Bunun sonucunda royal.uk için kesinti süresi BST sabah 10 civarında başladı ve yalnızca 90 dakika kadar sürdü. Ancak bu yazının yazıldığı an itibarıyla sitenin ziyaretçileri, ana sayfayı yüklemeden önce hâlâ Cloudflare güvenlik kontrolünden geçiyor.
Site çökerken sorumluluğu Rus tehdit aktörü KillNet üstlendi. Grubun kurucusu Killmilk, Telegram’daki bir gönderisinde bunun “pedofillere yönelik bir saldırı” olduğunu söyledi.
Güvenlik uzmanları KillNet’in atfını bağımsız olarak doğrulamadı, ancak bu Killnet’in Rus milliyetçiliği adına ucuz bir medya zaferi elde ettiği ilk sefer olmayacak.
KillNet’in PR Dublörleri
Conversant Group’un genel müdürü Eli Nussbaum, “Bu onların işleyiş tarzına uygun” diye açıklıyor.
“Rus siber tehdit aktörlerinin genellikle kötü amaçlı yazılım veya fidye yazılımı gibi daha yıkıcı saldırılar başlattığını düşünüyoruz” diye açıklıyor KillNet, özellikle Ukrayna’da ve NATO üyesi ülkelerde bulunan kamu ve özel kuruluşlara yönelik daha az zarar veren DoS ve DDoS saldırıları konusunda itibar kazandı. “Faaliyetleri siyasi davalarına dikkat çekmek (bu durumda Rusya/Ukrayna çatışmasında Rusya’ya verilen destek), savaş alanını genişletmek ve muhtemelen Ukrayna’nın müttefikleri içindeki halk desteğini değiştirmek için tasarlandı.”
Pazar günkü saldırı, Kral Charles’ın Fransız senatosunun evi olan Palais du Luxembourg’da görünüp Rusya’nın Ukrayna’yı işgalini kınamasından sadece 10 gün sonra gerçekleşen mükemmel bir örnekti. Charles, iki dilli bir konuşmasında, “Artık, Avrupa’nın kurtuluşu için omuz omuza savaştığımızdan bu yana 80 yılı aşkın süredir, kıtamızda bir kez daha kışkırtılmamış saldırganlıkla karşı karşıyayız” dedi.
DoS’a Karşı Savunma
Nisan ayında, Birleşik Krallık Ulusal Siber Güvenlik Merkezi, Rusya’nın devlet destekli tehdit aktörlerinin Britanya’da hasara neden olduğu konusunda uyarıda bulundu. “Bu grupların siber faaliyetleri genellikle DDoS saldırılarına, web sitesi tahrifatlarına ve/veya yanlış bilgilerin yayılmasına odaklanırken, bazıları Batı’nın kritik ulusal altyapısına karşı daha yıkıcı ve yıkıcı bir etki yaratma arzusunu dile getirdi” diye açıkladı.

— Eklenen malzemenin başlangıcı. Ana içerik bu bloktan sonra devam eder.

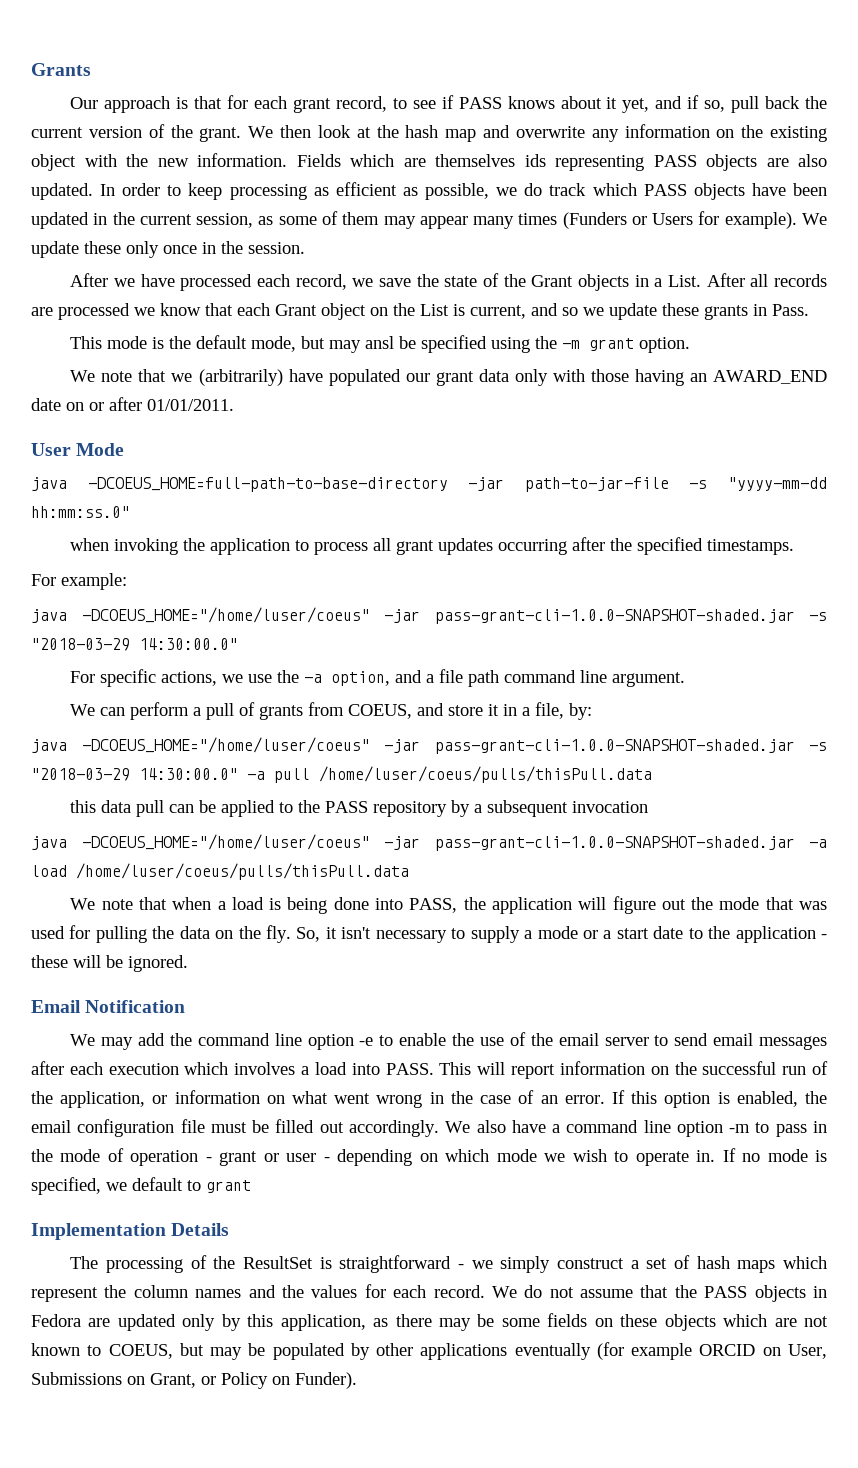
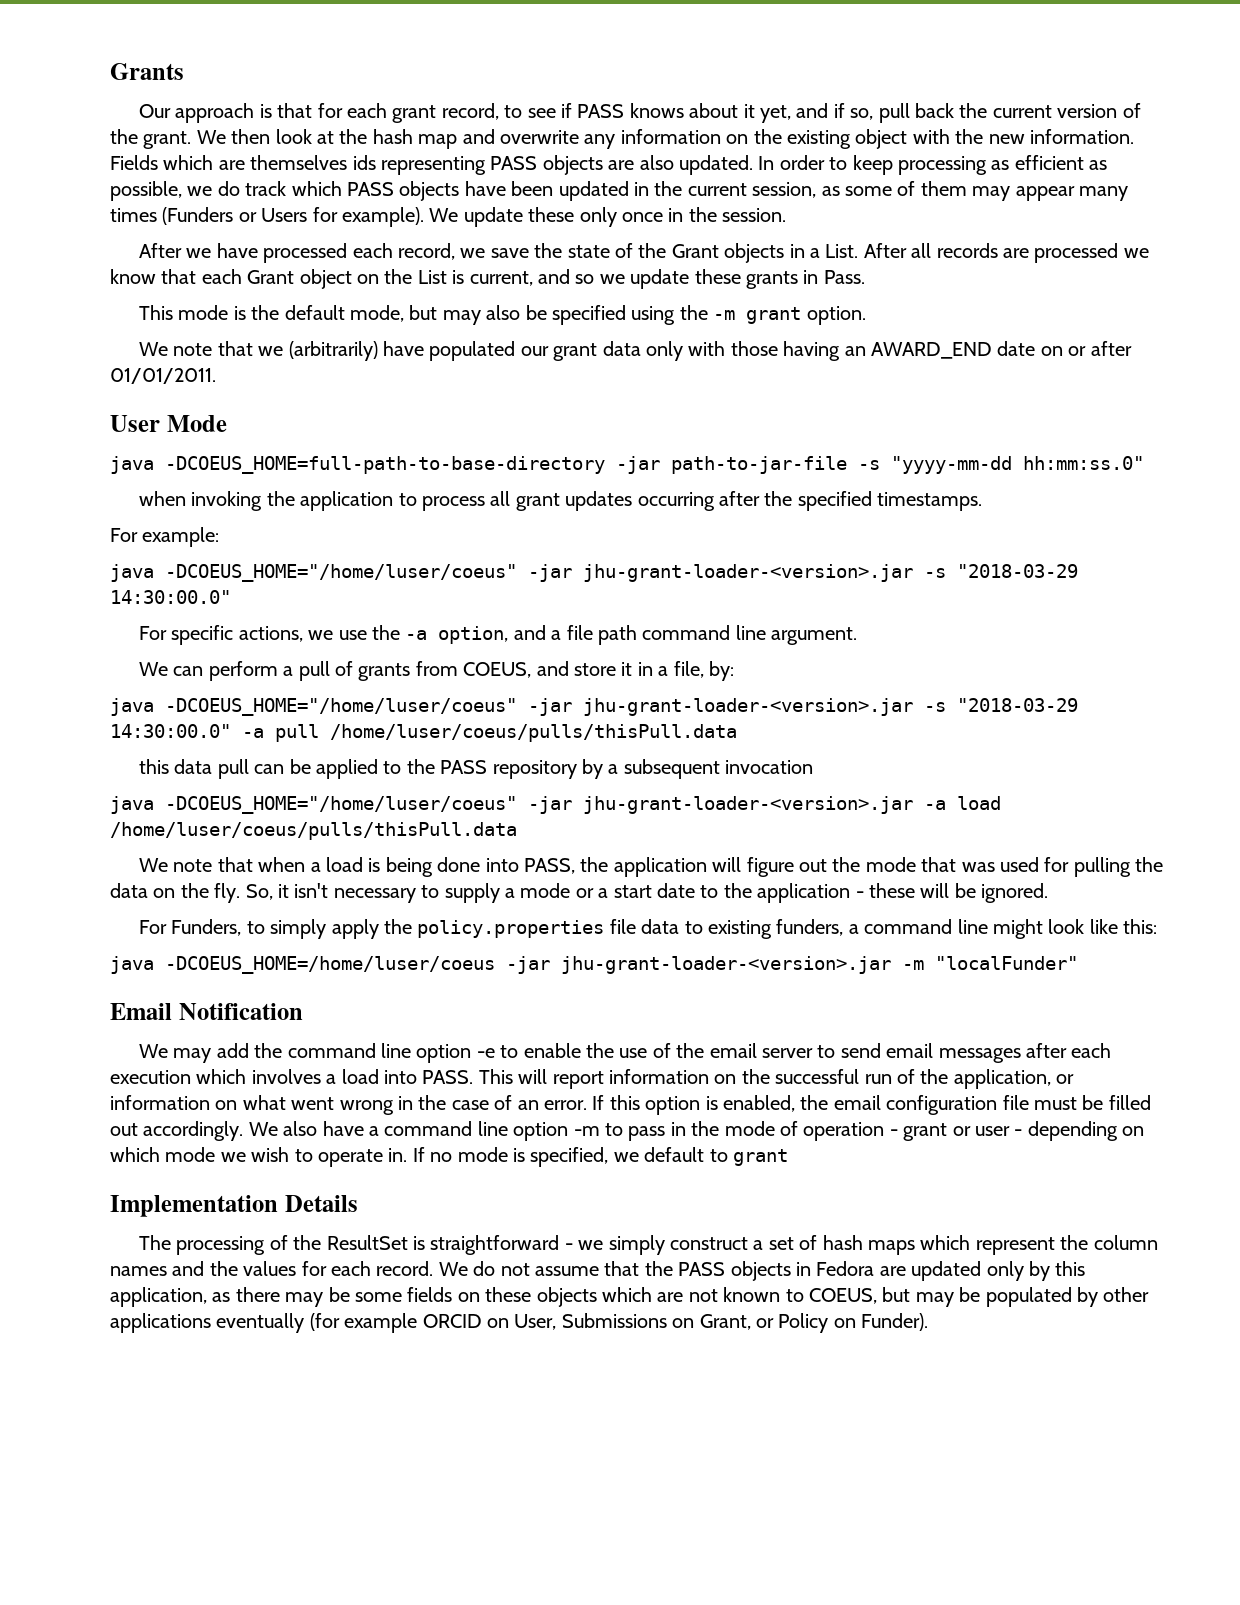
- This mode is the default mode, but may ansl be specified using the -m grant option.
+ This mode is the default mode, but may also be specified using the -m grant option.
  For example:
- java -DCOEUS_HOME="/home/luser/coeus" -jar pass-grant-cli-1.0.0-SNAPSHOT-shaded.jar -s "2018-03-29 14:30:00.0"
+ java -DCOEUS_HOME="/home/luser/coeus" -jar jhu-grant-loader-<version>.jar -s "2018-03-29 14:30:00.0"
- java -DCOEUS_HOME="/home/luser/coeus" -jar pass-grant-cli-1.0.0-SNAPSHOT-shaded.jar -s "2018-03-29 14:30:00.0" -a pull /home/luser/coeus/pulls/thisPull.data
+ java -DCOEUS_HOME="/home/luser/coeus" -jar jhu-grant-loader-<version>.jar -s "2018-03-29 14:30:00.0" -a pull /home/luser/coeus/pulls/thisPull.data
- java -DCOEUS_HOME="/home/luser/coeus" -jar pass-grant-cli-1.0.0-SNAPSHOT-shaded.jar -a load /home/luser/coeus/pulls/thisPull.data
+ java -DCOEUS_HOME="/home/luser/coeus" -jar jhu-grant-loader-<version>.jar -a load /home/luser/coeus/pulls/thisPull.data
+ For Funders, to simply apply the policy.properties file data to existing funders, a command line might look like this:
+ java -DCOEUS_HOME=/home/luser/coeus -jar jhu-grant-loader-<version>.jar -m "localFunder"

Bu vakada bir siber suç örgütünün önde gelen bir hükümet web sitesini kolaylıkla çökertmesi, kuruluşların bu tür gruplara karşı koruma ihtiyacını daha da vurgulamaktadır.
Nussbaum, genel siber korumaların yanı sıra şunu öne sürüyor: “DDoS saldırılarına karşı savunma, Etki Alanı Adı Sunucularının ve gerçek iş yüklerinin (protokoller ve kaynaklar) korunmasını gerektirir. Ayrıca, sistemlerin güçlendirilmiş yükleri destekleyecek şekilde ölçeklenebilir olmasını sağlamak, saldırının etkisini azaltabilir. DNS’yi tercih etmek tabanlı DDoS koruma hizmetleri iyi bir ilk adımdır.”
“DDoS saldırıları genellikle fidye yazılımı kadar sakatlayıcı değildir, ancak kraliyet ailesi çok görünür olduğundan, bu faaliyet kesinlikle bir etki yarattı. Kısmen bu ifade, hiç kimsenin bu saldırılara karşı bağışık olmadığına dair bir uyarı olarak yorumlanabilir ve güç” diyor.